- EXERCISE DETAILS
Below are entries. Give back exactly the lines from the one containing "subtotal: 1602.25 -> 2939.65" through the one containing "Cena 559,00 zł: 1 -> none", inclusive, without the pictures.
_____
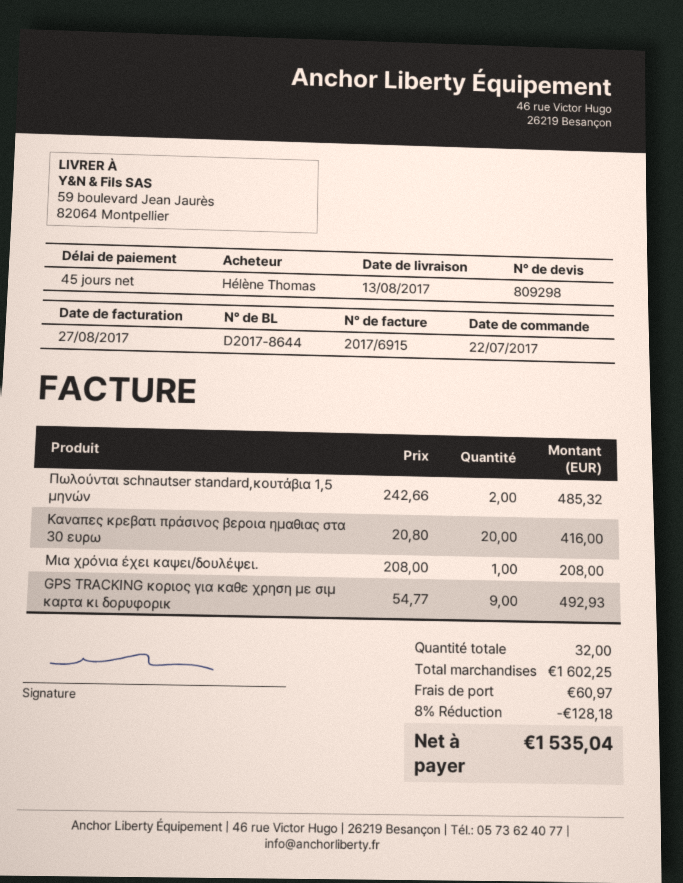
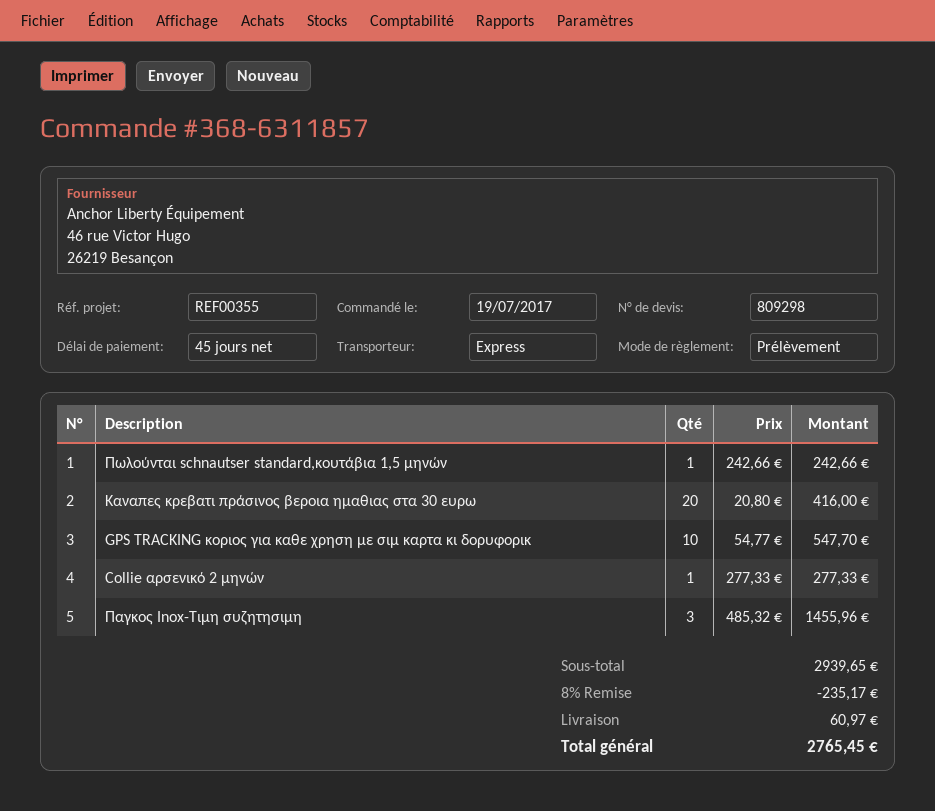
order date: 2017-07-22 -> 2017-07-19
Πωλούνται schnautser standard,κουτάβια 1,5 μηνών: 2 x 242.66 = 485.32 -> 1 x 242.66 = 242.66
Μια χρόνια έχει καψει/δουλέψει.: 1 x 208.00 = 208.00 -> none
GPS TRACKING κοριος για καθε χρηση με σιμ καρτα κι δορυφορικ: 9 x 54.77 = 492.93 -> 10 x 54.77 = 547.70
Collie αρσενικό 2 μηνών: none -> 1 x 277.33 = 277.33
Παγκος Inox-Τιμη συζητησιμη: none -> 3 x 485.32 = 1455.96
subtotal: 1602.25 -> 2939.65
discount: 8% = 128.18 -> 8% = 235.17
total: 1535.04 -> 2765.45

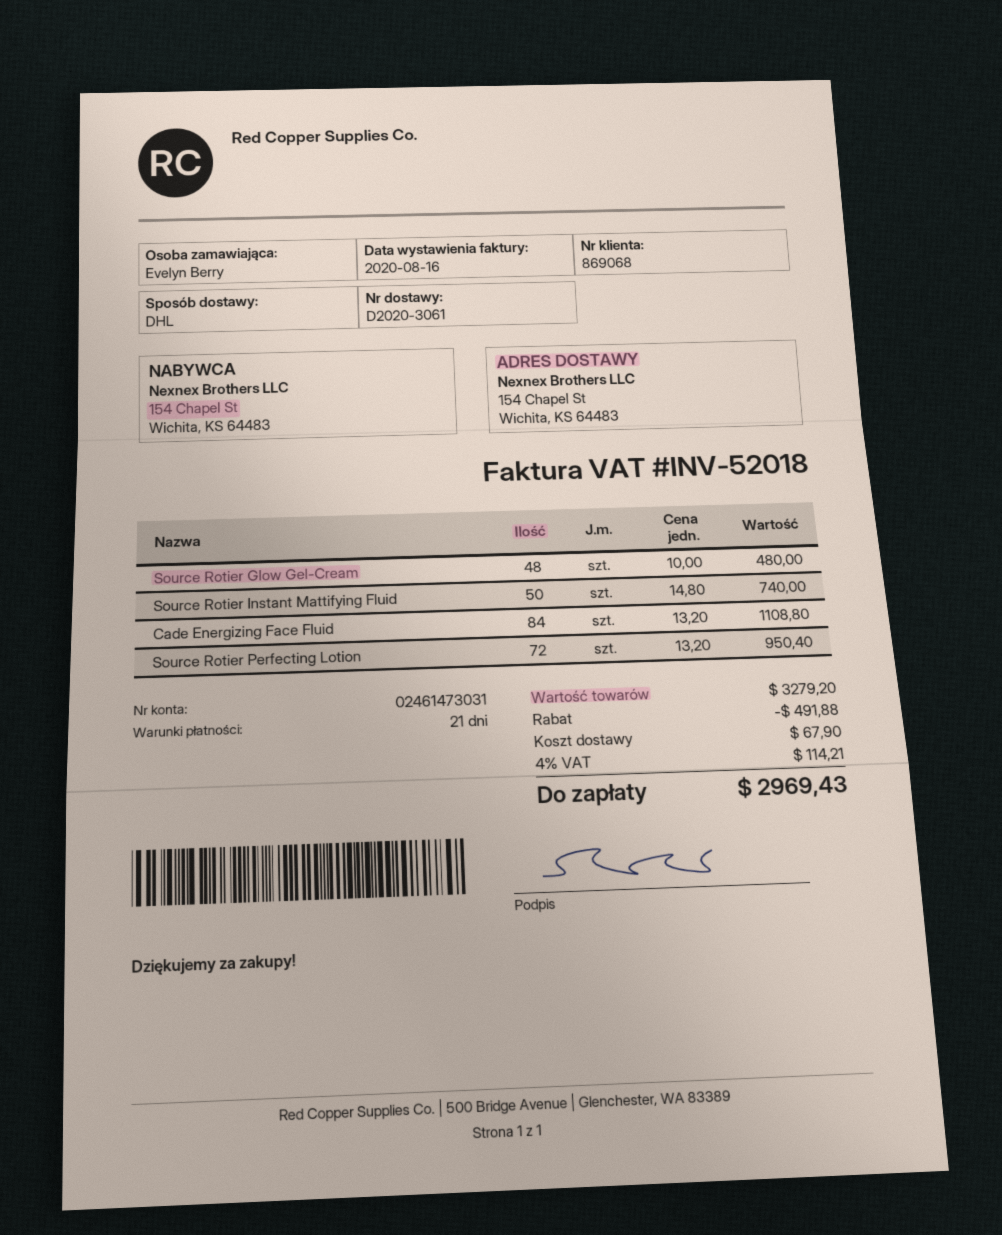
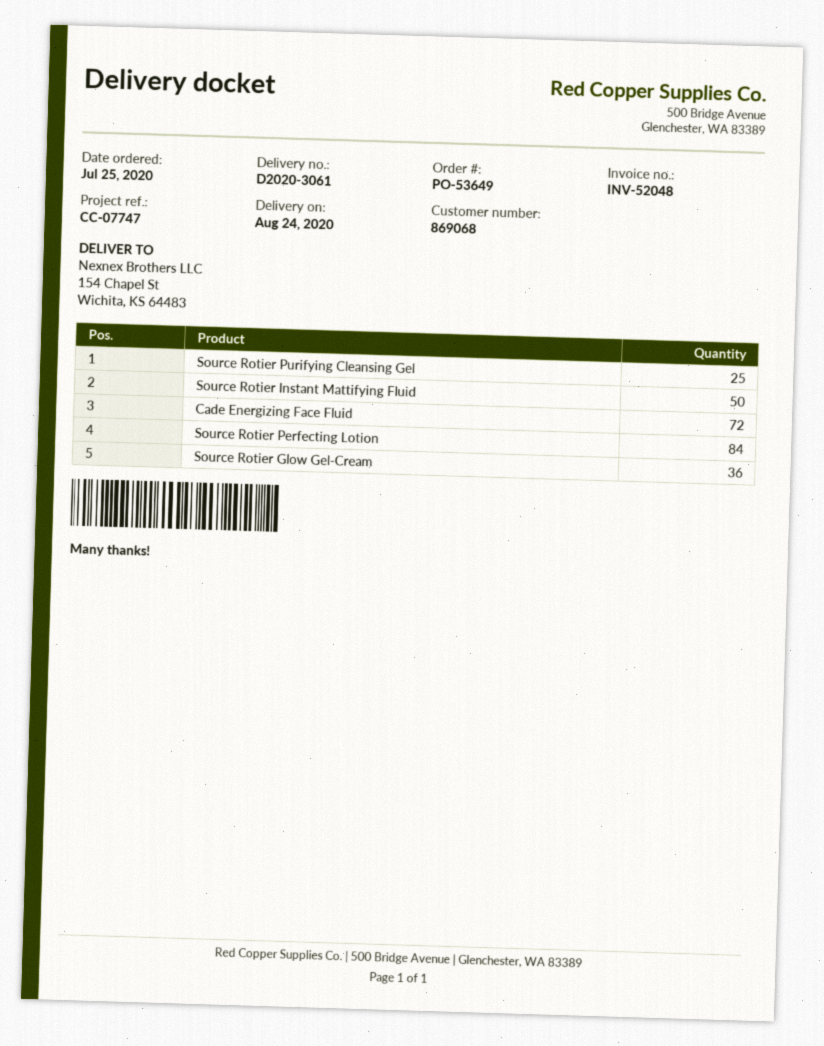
invoice number: INV-52018 -> INV-52048
Source Rotier Glow Gel-Cream: 48 -> 36
Cade Energizing Face Fluid: 84 -> 72
Source Rotier Perfecting Lotion: 72 -> 84
Source Rotier Purifying Cleansing Gel: none -> 25

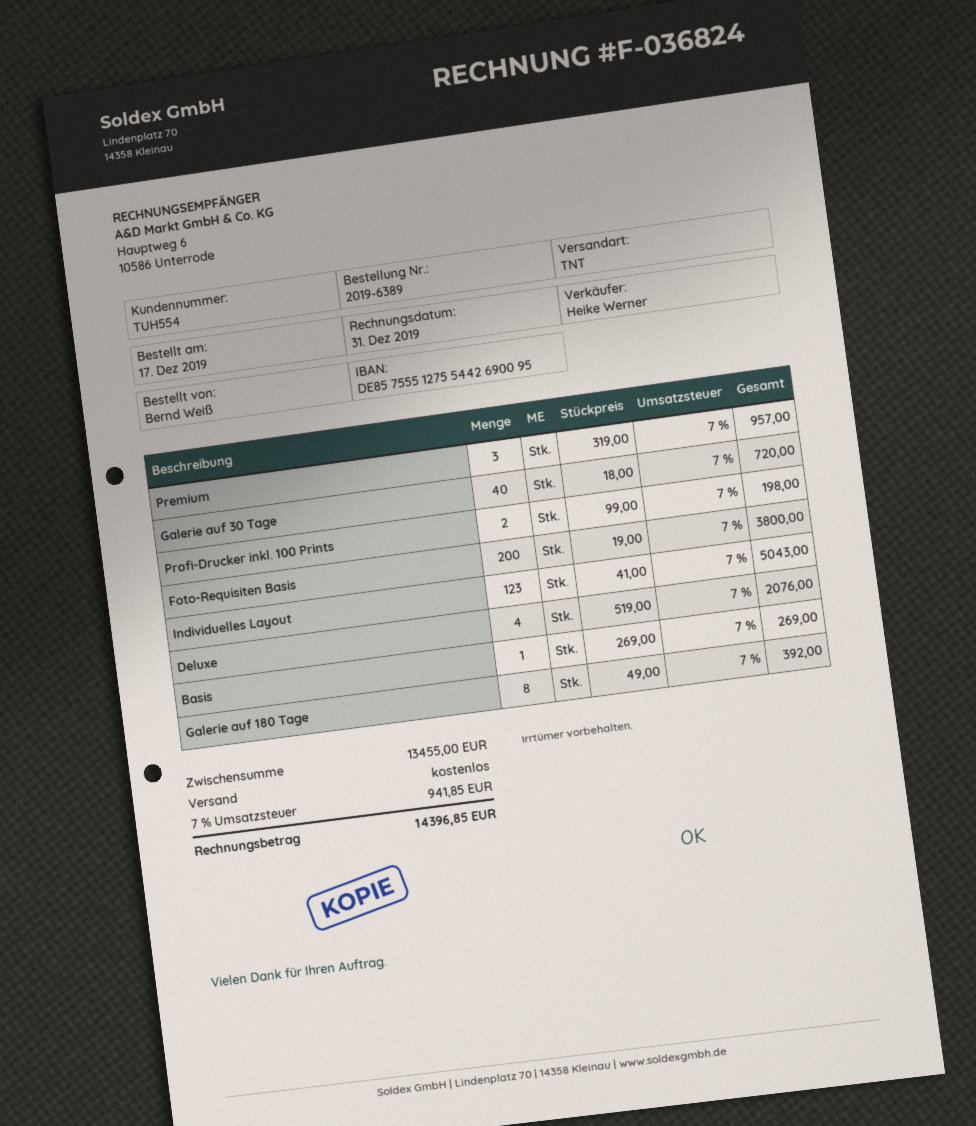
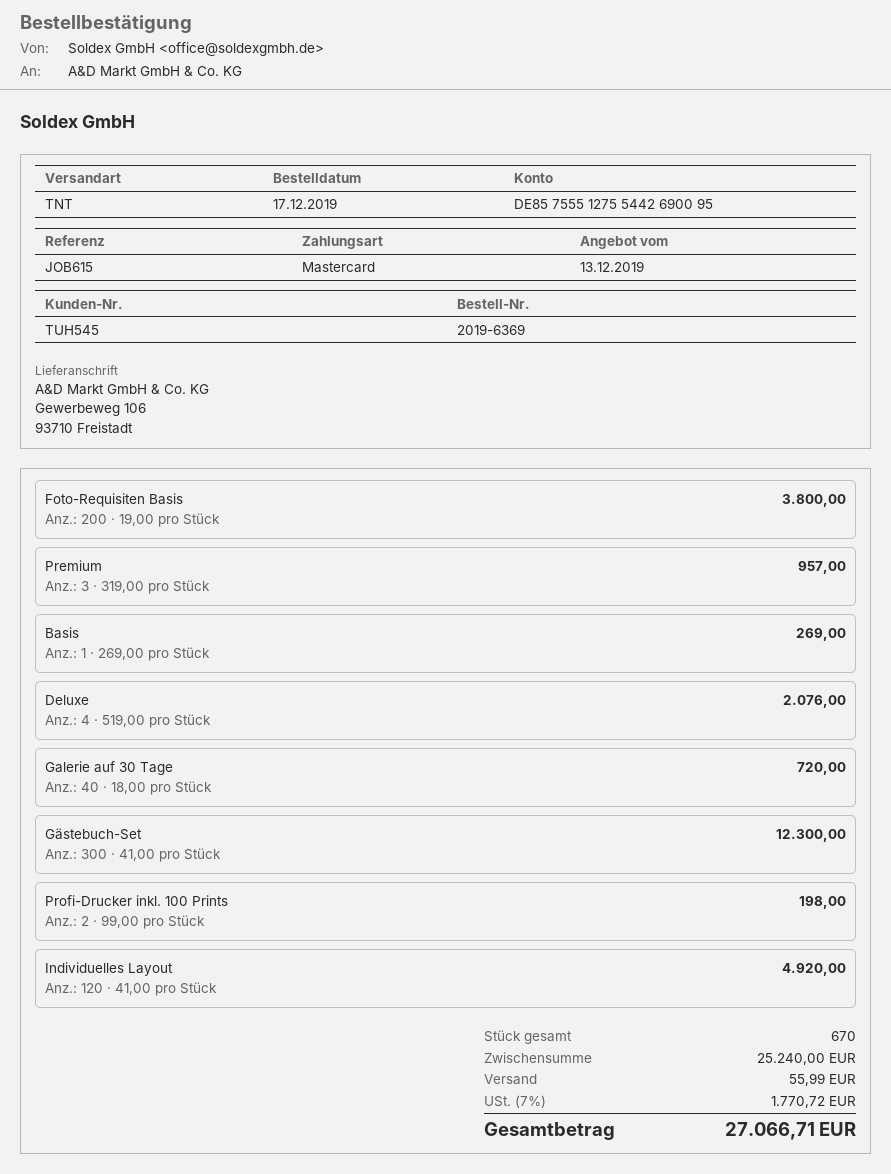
order number: 2019-6389 -> 2019-6369
customer number: TUH554 -> TUH545
Individuelles Layout: 123 x 41.00 = 5043.00 -> 120 x 41.00 = 4920.00
Galerie auf 180 Tage: 8 x 49.00 = 392.00 -> none
Gästebuch-Set: none -> 300 x 41.00 = 12300.00
subtotal: 13455.00 -> 25240.00
shipping: 0.00 -> 55.99
tax: 7% = 941.85 -> 7% = 1770.72
total: 14396.85 -> 27066.71

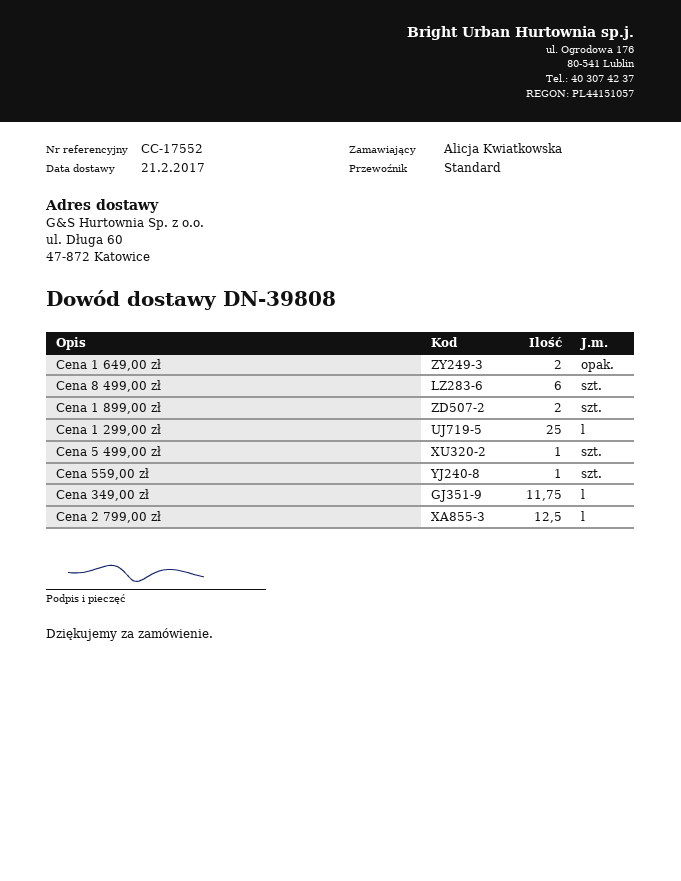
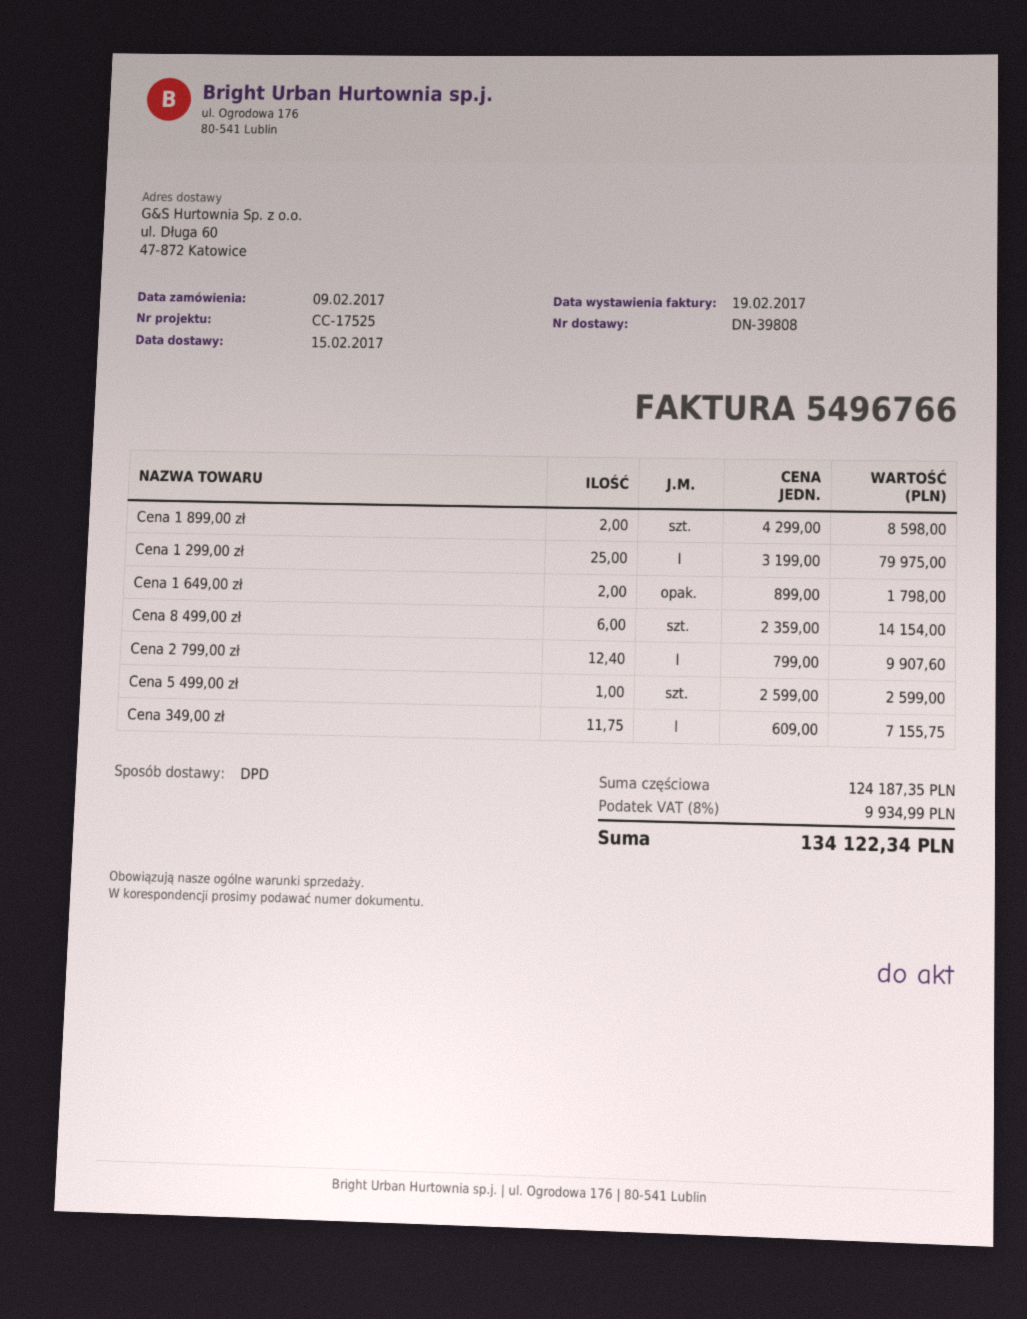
delivery date: 2017-02-21 -> 2017-02-15
reference: CC-17552 -> CC-17525
shipping method: standard -> DPD
Cena 559,00 zł: 1 -> none
Cena 2 799,00 zł: 12.5 -> 12.4

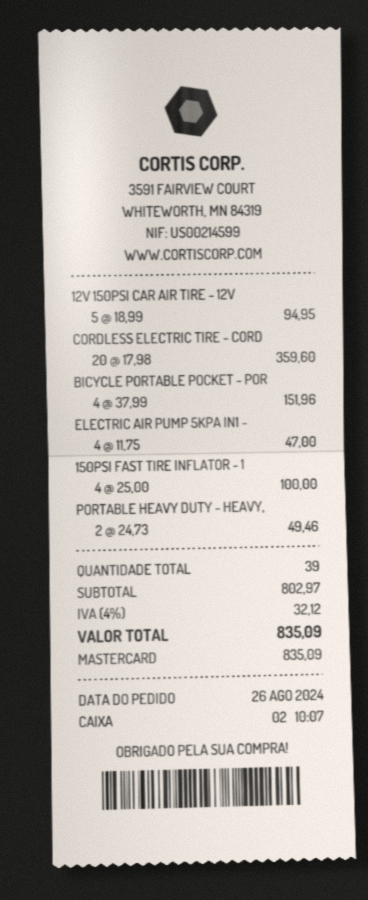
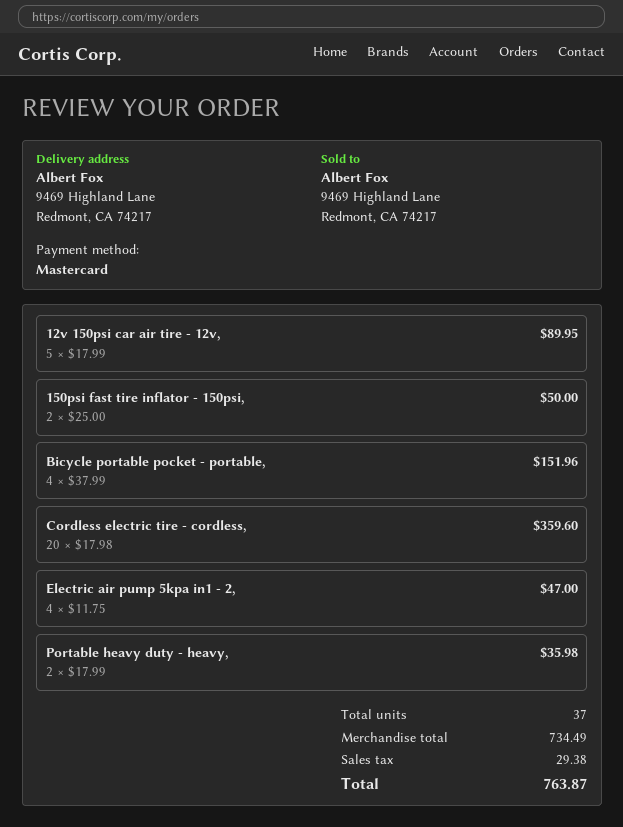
12V 150PSI CAR AIR TIRE - 12V: 5 x 18.99 = 94.95 -> 5 x 17.99 = 89.95
150PSI FAST TIRE INFLATOR - 1: 4 x 25.00 = 100.00 -> 2 x 25.00 = 50.00
PORTABLE HEAVY DUTY - HEAVY,: 2 x 24.73 = 49.46 -> 2 x 17.99 = 35.98
total quantity: 39 -> 37
subtotal: 802.97 -> 734.49
tax: 32.12 -> 29.38
total: 835.09 -> 763.87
_____
- ANSWER TO THIS TASK
subtotal: 1602.25 -> 2939.65
discount: 8% = 128.18 -> 8% = 235.17
total: 1535.04 -> 2765.45

invoice number: INV-52018 -> INV-52048
Source Rotier Glow Gel-Cream: 48 -> 36
Cade Energizing Face Fluid: 84 -> 72
Source Rotier Perfecting Lotion: 72 -> 84
Source Rotier Purifying Cleansing Gel: none -> 25

order number: 2019-6389 -> 2019-6369
customer number: TUH554 -> TUH545
Individuelles Layout: 123 x 41.00 = 5043.00 -> 120 x 41.00 = 4920.00
Galerie auf 180 Tage: 8 x 49.00 = 392.00 -> none
Gästebuch-Set: none -> 300 x 41.00 = 12300.00
subtotal: 13455.00 -> 25240.00
shipping: 0.00 -> 55.99
tax: 7% = 941.85 -> 7% = 1770.72
total: 14396.85 -> 27066.71

delivery date: 2017-02-21 -> 2017-02-15
reference: CC-17552 -> CC-17525
shipping method: standard -> DPD
Cena 559,00 zł: 1 -> none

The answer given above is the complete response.